┌─ Data records

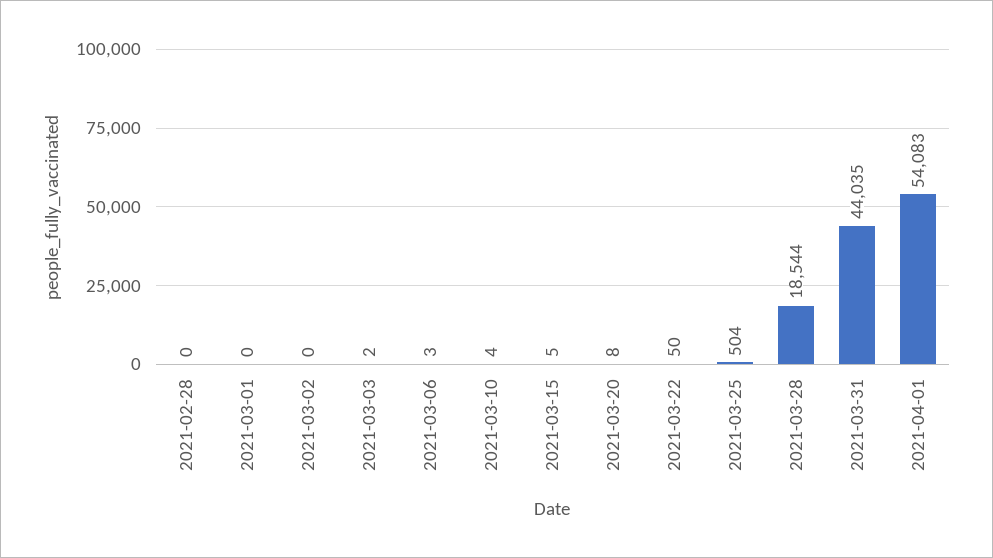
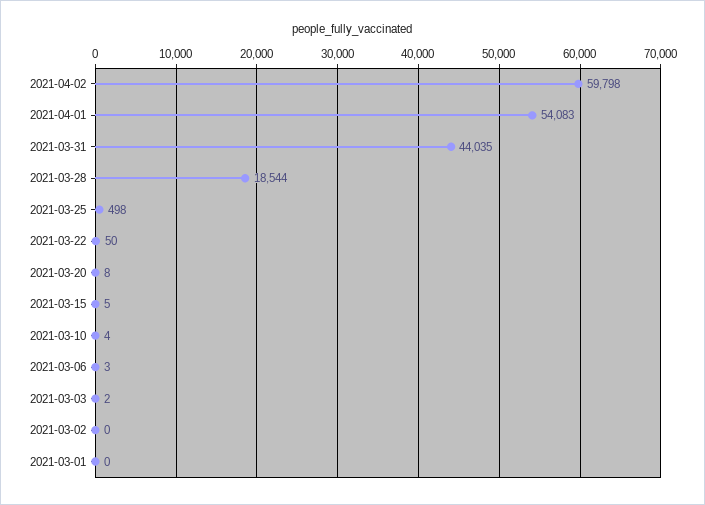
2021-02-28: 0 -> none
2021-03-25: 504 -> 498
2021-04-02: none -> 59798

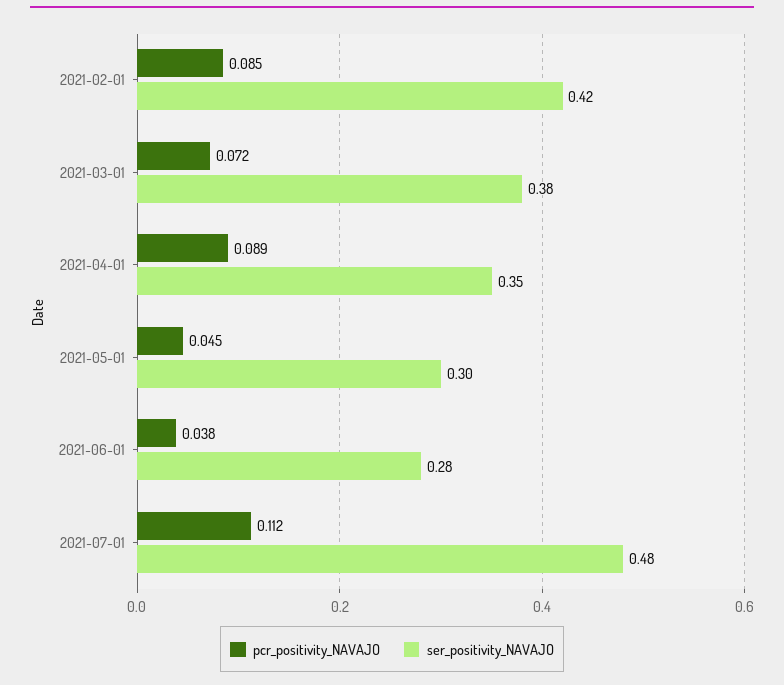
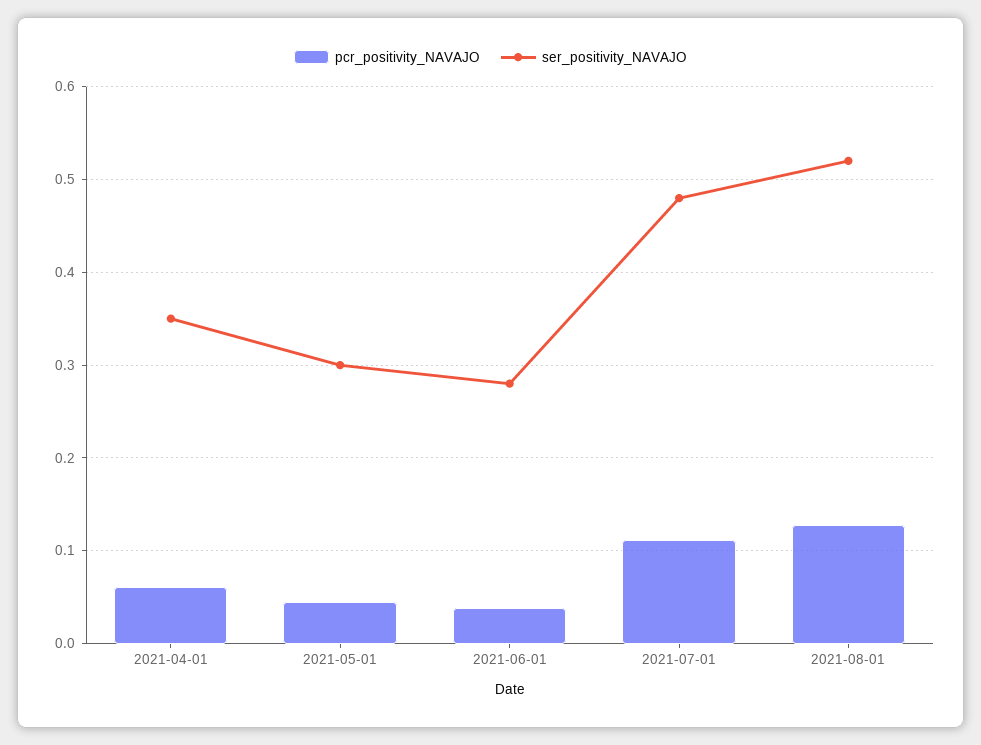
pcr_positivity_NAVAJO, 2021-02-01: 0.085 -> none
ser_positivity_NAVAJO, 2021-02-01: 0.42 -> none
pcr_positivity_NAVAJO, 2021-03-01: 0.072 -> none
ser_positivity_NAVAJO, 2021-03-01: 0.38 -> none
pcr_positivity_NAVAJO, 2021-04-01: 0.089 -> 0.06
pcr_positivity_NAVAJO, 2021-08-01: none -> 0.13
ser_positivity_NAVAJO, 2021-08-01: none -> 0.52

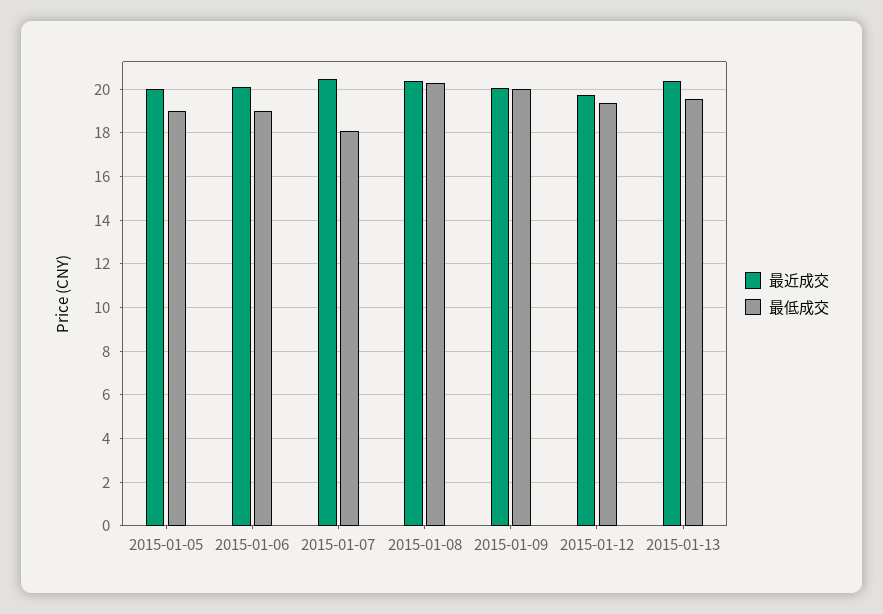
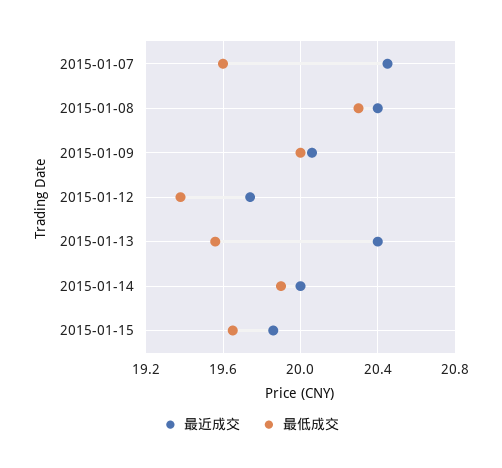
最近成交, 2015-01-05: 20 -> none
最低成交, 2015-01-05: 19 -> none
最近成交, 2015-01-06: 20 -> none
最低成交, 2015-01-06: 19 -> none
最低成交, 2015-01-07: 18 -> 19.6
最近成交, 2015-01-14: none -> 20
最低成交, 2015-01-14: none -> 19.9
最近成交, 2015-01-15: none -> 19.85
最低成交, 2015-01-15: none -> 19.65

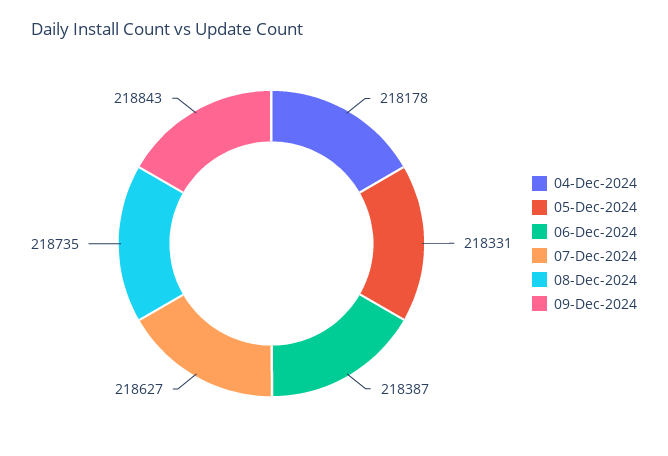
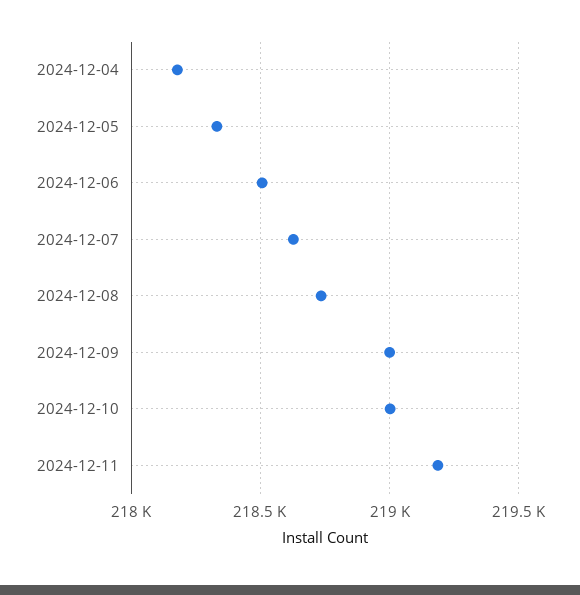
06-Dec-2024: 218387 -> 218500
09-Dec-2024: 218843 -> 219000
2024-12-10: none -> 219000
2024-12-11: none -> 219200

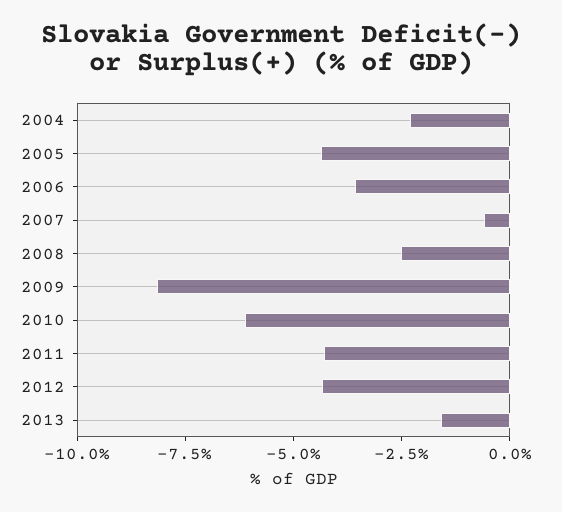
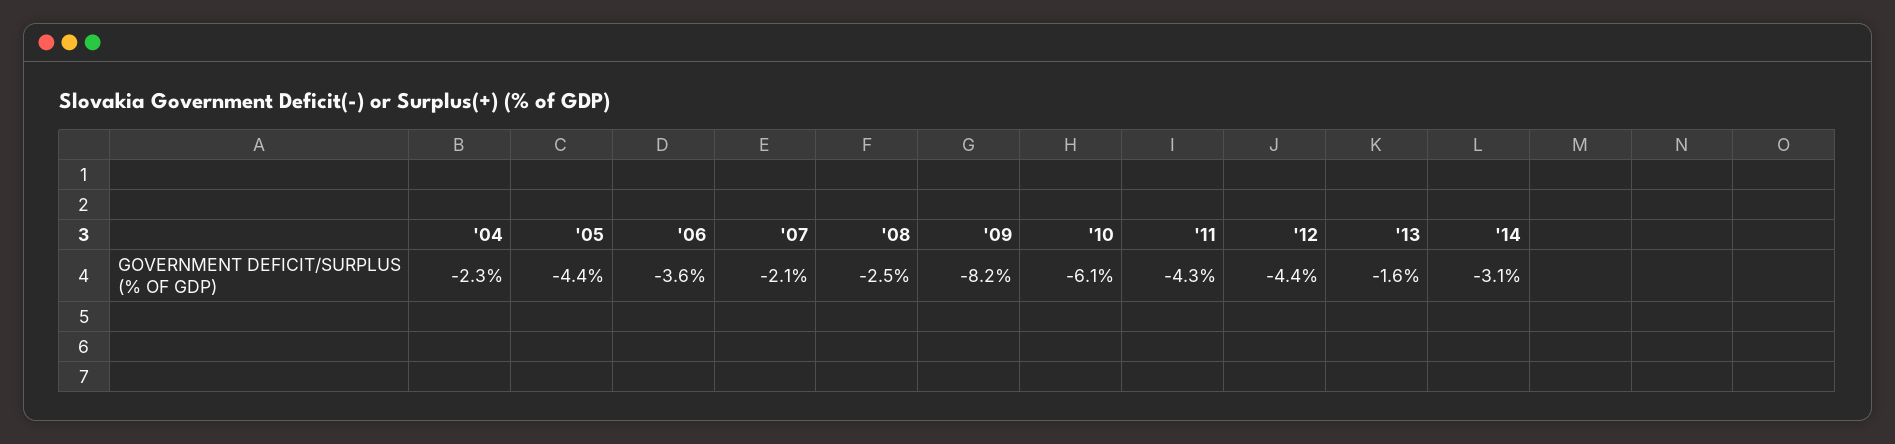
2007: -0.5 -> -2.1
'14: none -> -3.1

└─

**Problem to work on:** Line by line, write out the data above exactly, without the pictures.

**Written reply:**
2021-02-28: 0 -> none
2021-03-25: 504 -> 498
2021-04-02: none -> 59798

pcr_positivity_NAVAJO, 2021-02-01: 0.085 -> none
ser_positivity_NAVAJO, 2021-02-01: 0.42 -> none
pcr_positivity_NAVAJO, 2021-03-01: 0.072 -> none
ser_positivity_NAVAJO, 2021-03-01: 0.38 -> none
pcr_positivity_NAVAJO, 2021-04-01: 0.089 -> 0.06
pcr_positivity_NAVAJO, 2021-08-01: none -> 0.13
ser_positivity_NAVAJO, 2021-08-01: none -> 0.52

最近成交, 2015-01-05: 20 -> none
最低成交, 2015-01-05: 19 -> none
最近成交, 2015-01-06: 20 -> none
最低成交, 2015-01-06: 19 -> none
最低成交, 2015-01-07: 18 -> 19.6
最近成交, 2015-01-14: none -> 20
最低成交, 2015-01-14: none -> 19.9
最近成交, 2015-01-15: none -> 19.85
最低成交, 2015-01-15: none -> 19.65

06-Dec-2024: 218387 -> 218500
09-Dec-2024: 218843 -> 219000
2024-12-10: none -> 219000
2024-12-11: none -> 219200

2007: -0.5 -> -2.1
'14: none -> -3.1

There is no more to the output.